Reproduce verbatim the line where "11 a6 6 0 0" occurs, along with all following lines down to the last line of the data.
*** Opening Records for the exercise ***
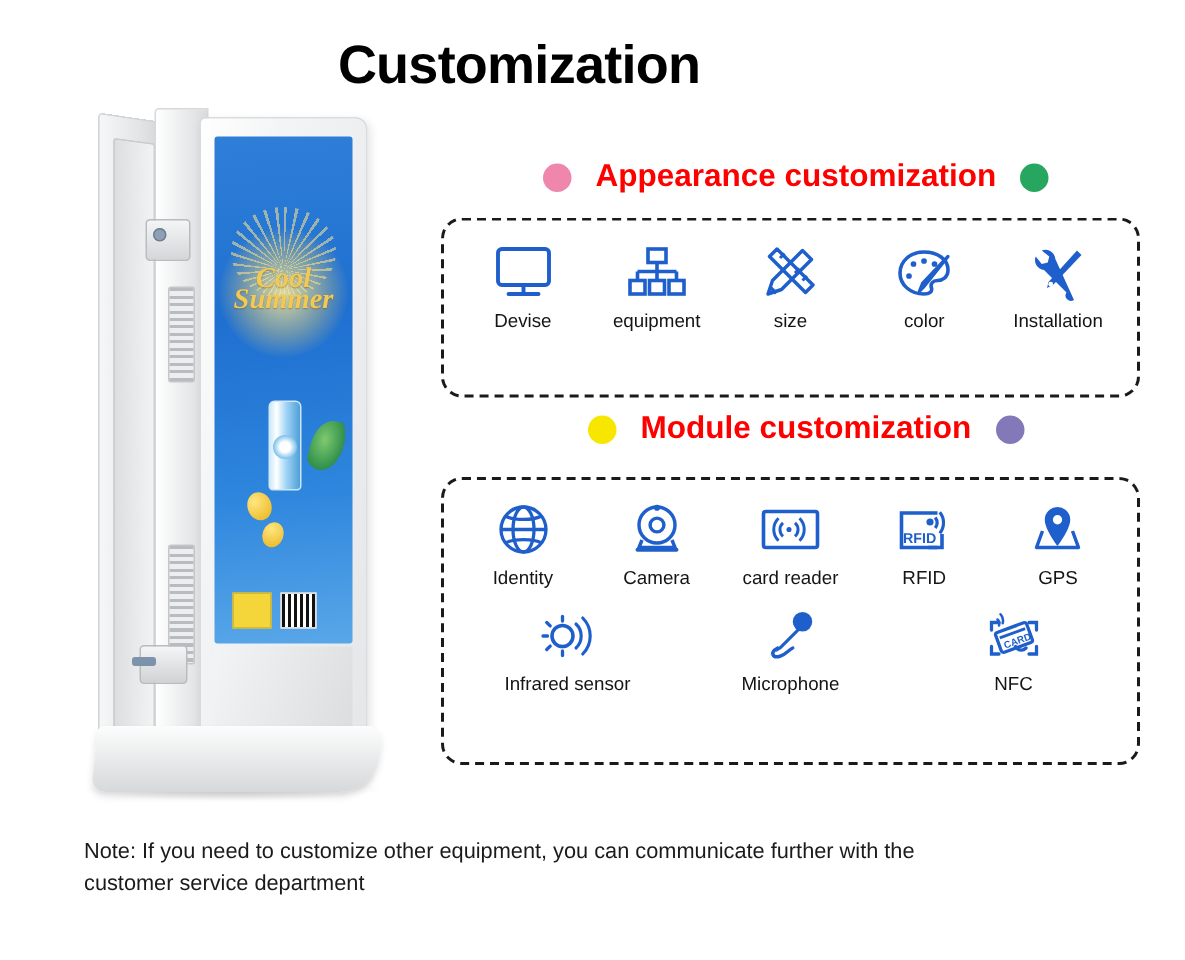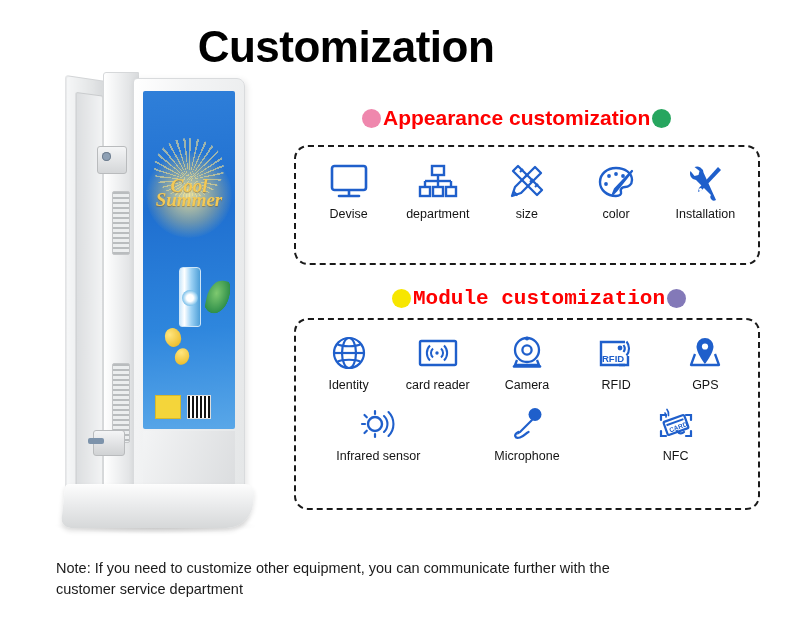--- a/index.html
+++ b/index.html
@@ -15,21 +15,21 @@
     position: relative;
   }
 
   
   #page-title {
     position: absolute;
     left: 0;
     top: 22px;
     width: 692px;
     text-align: center;
-    font-size: 44px;
+    font-size: 36px;
     font-weight: bold;
     color: #000000;
     letter-spacing: -0.5px;
   }
 
   
   #product-figure {
     position: absolute;
     left: 45px;
     top: 60px;
@@ -268,28 +268,28 @@
     height: 84px;
     background: linear-gradient(110deg,#f3f4f5,#d9dbdd);
     border-radius: 0 0 2px 2px;
   }
 
   
   .section-head {
     position: absolute;
     display: flex;
     align-items: center;
-    gap: 2px;
+    gap: 16px;
     font-size: 21px;
     font-weight: bold;
     color: #fe0000;
     white-space: nowrap;
   }
   #appearance-heading { left: 362px; top: 106px; }
-  #module-heading { left: 392px; top: 287px; font-family: Liberation Mono, monospace; }
+  #module-heading { left: 392px; top: 274px; }
   .dot {
     display: inline-block;
     width: 19px;
     height: 19px;
     border-radius: 50%;
     flex: none;
   }
 
   
   .panel {
@@ -407,21 +407,21 @@
           <line x1="20" y1="12" x2="20" y2="18" stroke="#1f5fcb" stroke-width="2.4"></line>
           <line x1="7" y1="18" x2="33" y2="18" stroke="#1f5fcb" stroke-width="2.4"></line>
           <line x1="7" y1="18" x2="7" y2="24" stroke="#1f5fcb" stroke-width="2.4"></line>
           <line x1="20" y1="18" x2="20" y2="24" stroke="#1f5fcb" stroke-width="2.4"></line>
           <line x1="33" y1="18" x2="33" y2="24" stroke="#1f5fcb" stroke-width="2.4"></line>
           <rect x="2" y="24" width="10" height="9" fill="none" stroke="#1f5fcb" stroke-width="2.4"></rect>
           <rect x="15" y="24" width="10" height="9" fill="none" stroke="#1f5fcb" stroke-width="2.4"></rect>
           <rect x="28" y="24" width="10" height="9" fill="none" stroke="#1f5fcb" stroke-width="2.4"></rect>
         </svg>
       </span>
-      <span class="icon-label">department</span>
+      <span class="icon-label">equipment</span>
     </div>
 
     <div class="icon-cell">
       <span class="icon-glyph">
         <svg width="40" height="38" viewBox="0 0 40 38">
           <g stroke="#1f5fcb" stroke-width="2.3" fill="none" stroke-linejoin="round">
             <path d="M5 33 L8 24 L28 4 L34 10 L14 30 Z"></path>
             <path d="M6.5 28.5 L10.5 32.5"></path>
           </g>
           <g stroke="#1f5fcb" stroke-width="2.3" fill="none" stroke-linejoin="round">
@@ -477,53 +477,53 @@
           <g fill="none" stroke="#1f5fcb" stroke-width="2.2">
             <circle cx="20" cy="19" r="15"></circle>
             <ellipse cx="20" cy="19" rx="7" ry="15"></ellipse>
             <line x1="5" y1="19" x2="35" y2="19"></line>
             <path d="M8 10 C13 13 27 13 32 10"></path>
             <path d="M8 28 C13 25 27 25 32 28"></path>
           </g>
         </svg>
       </span>
       <span class="icon-label">Identity</span>
+    </div>
+
+    <div class="icon-cell">
+      <span class="icon-glyph">
+        <svg width="40" height="38" viewBox="0 0 40 38">
+          <g fill="none" stroke="#1f5fcb" stroke-width="2.3">
+            <circle cx="20" cy="16" r="12"></circle>
+            <circle cx="20" cy="16" r="4.6"></circle>
+            <path d="M10 26 L8 31 L32 31 L30 26"></path>
+            <line x1="7" y1="32.5" x2="33" y2="32.5" stroke-width="2.6" stroke-linecap="round"></line>
+            <circle cx="20" cy="4.5" r="0.9" fill="#1f5fcb"></circle>
+          </g>
+        </svg>
+      </span>
+      <span class="icon-label">Camera</span>
     </div>
 
     <div class="icon-cell">
       <span class="icon-glyph">
         <svg width="42" height="38" viewBox="0 0 42 38">
           <rect x="3" y="7" width="36" height="24" rx="1.5" fill="none" stroke="#1f5fcb" stroke-width="2.4"></rect>
           <circle cx="20" cy="19" r="1.7" fill="#1f5fcb"></circle>
           <path d="M16 14.5 a6 6 0 0 0 0 9" fill="none" stroke="#1f5fcb" stroke-width="2"></path>
           <path d="M24 14.5 a6 6 0 0 1 0 9" fill="none" stroke="#1f5fcb" stroke-width="2"></path>
           <path d="M13 11.5 a10.5 10.5 0 0 0 0 15" fill="none" stroke="#1f5fcb" stroke-width="2"></path>
           <path d="M27 11.5 a10.5 10.5 0 0 1 0 15" fill="none" stroke="#1f5fcb" stroke-width="2"></path>
         </svg>
       </span>
       <span class="icon-label">card reader</span>
     </div>
 
     <div class="icon-cell">
       <span class="icon-glyph">
-        <svg width="40" height="38" viewBox="0 0 40 38">
-          <g fill="none" stroke="#1f5fcb" stroke-width="2.3">
-            <circle cx="20" cy="16" r="12"></circle>
-            <circle cx="20" cy="16" r="4.6"></circle>
-            <path d="M10 26 L8 31 L32 31 L30 26"></path>
-            <line x1="7" y1="32.5" x2="33" y2="32.5" stroke-width="2.6" stroke-linecap="round"></line>
-            <circle cx="20" cy="4.5" r="0.9" fill="#1f5fcb"></circle>
-          </g>
-        </svg>
-      </span>
-      <span class="icon-label">Camera</span>
-    </div>
-
-    <div class="icon-cell">
-      <span class="icon-glyph">
         <svg width="42" height="38" viewBox="0 0 42 38">
           <path d="M30 8 L6 8 L6 31 L30 31" fill="none" stroke="#1f5fcb" stroke-width="2.4"></path>
           <path d="M24 31 L33 31 L33 22" fill="none" stroke="#1f5fcb" stroke-width="2.4"></path>
           <circle cx="25" cy="14" r="2.4" fill="#1f5fcb"></circle>
           <path d="M28.5 11 a6 6 0 0 1 0 7" fill="none" stroke="#1f5fcb" stroke-width="2.1"></path>
           <path d="M31.5 7.5 a11 11 0 0 1 0 14" fill="none" stroke="#1f5fcb" stroke-width="2.1"></path>
           <text x="7" y="28" font-family="Liberation Sans, sans-serif" font-size="9.5" font-weight="bold" fill="#1f5fcb">RFID</text>
         </svg>
       </span>
       <span class="icon-label">RFID</span>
*** Closing Records for the exercise ***
Answer to this exercise:
           <path d="M28.5 11 a6 6 0 0 1 0 7" fill="none" stroke="#1f5fcb" stroke-width="2.1"></path>
           <path d="M31.5 7.5 a11 11 0 0 1 0 14" fill="none" stroke="#1f5fcb" stroke-width="2.1"></path>
           <text x="7" y="28" font-family="Liberation Sans, sans-serif" font-size="9.5" font-weight="bold" fill="#1f5fcb">RFID</text>
         </svg>
       </span>
       <span class="icon-label">RFID</span>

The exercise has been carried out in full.